18 de fev. de 2011

O Turista (2010)


O turista mais que acidental

por Adriano de Oliveira


     Da fineza de Paris à atmosfera romântica de Veneza, do figurino impecável ornamentando o rimbombante corpo de Angelina Jolie às tomadas panorâmicas que valorizam o cenário, da escolha dos protagonistas à trilha sonora, muito do que emana de "O Turista" ecoa num mantra: a busca por um charme que foi típico de produções hollywoodianas de cinco, seis décadas atrás. Ostentação atingida em vários campos, como se pode perceber pelo já dito, mas que lhe falta em outros tantos, no que veremos.

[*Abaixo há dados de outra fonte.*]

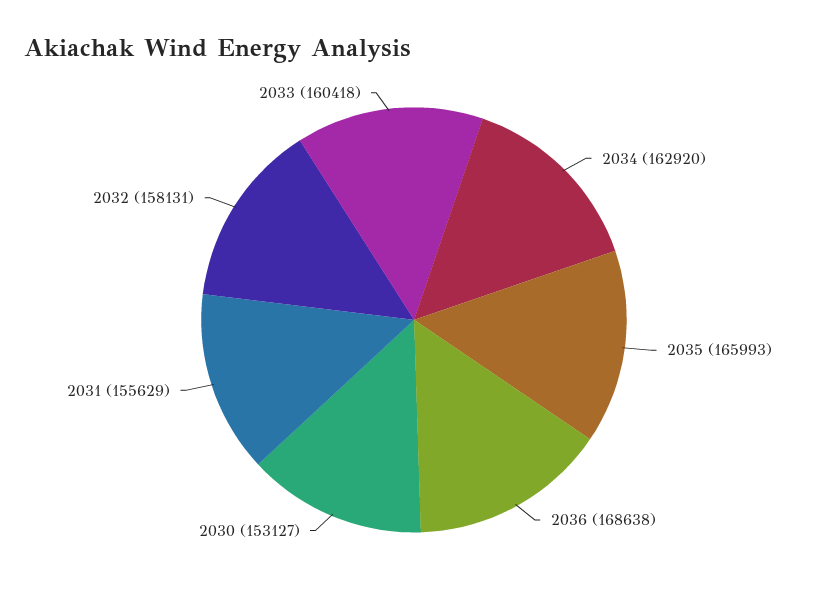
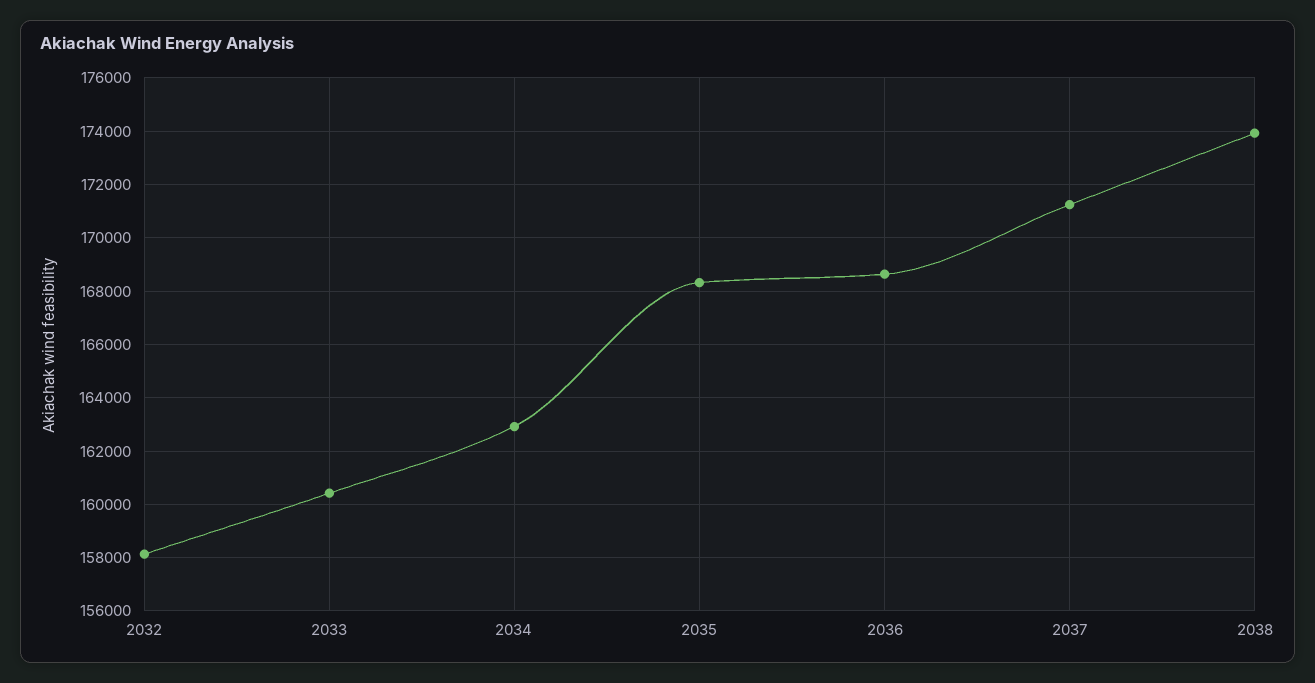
2035: 165993 -> 168250
2030: 153127 -> none
2031: 155629 -> none
2037: none -> 171250
2038: none -> 174000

     O filme em questão é remake da obra francesa de 2005, "Anthony Zimmer - A Caçada", no Brasil lançado diretamente em DVD. No original, Sophie Marceau precisava de maquiagem mínima e roupas menos pimponas que as de Jolie para seduzir um turista interpretado por Yvan Attal e manipulá-lo, fazendo ele passar por seu marido (o tal papel-título) perseguido por mafiosos russos e pela polícia internacional. Para o mesmo, digamos, "objetivo", o personagem de Angelina veste roupas suntuosas (desenhadas pela figurinista Colleen Atwood - talvez a mais próxima possível de ser chamada de uma Edith Head contemporânea), abusa da cosmética e resulta aos olhos dos espectadores como uma inalcançável diva típica da era áurea de Hollywood - tal o seu enfoque pelas lentes do diretor, que faz dela uma figura vaporosa, celestial e justamente por isso artificial demais para o papel que desenvolve na trama. Já Johnny Depp, fazendo um papel mais "normal" para suas habituais escolhas, diverte, apoiado em seus trejeitos cômicos... e nada mais.


     Ainda de elenco: Timothy Dalton, que já foi James Bond nos anos 1980, aparece ironicamente como um burocrata da Inteligência Britânica; Paul Bettany atua por entretenimento, Raoul Bova faz uma ponta rapidíssima e Steven Berkoff, o inesquecível vilão soviético de "Rambo II", também aparece ali.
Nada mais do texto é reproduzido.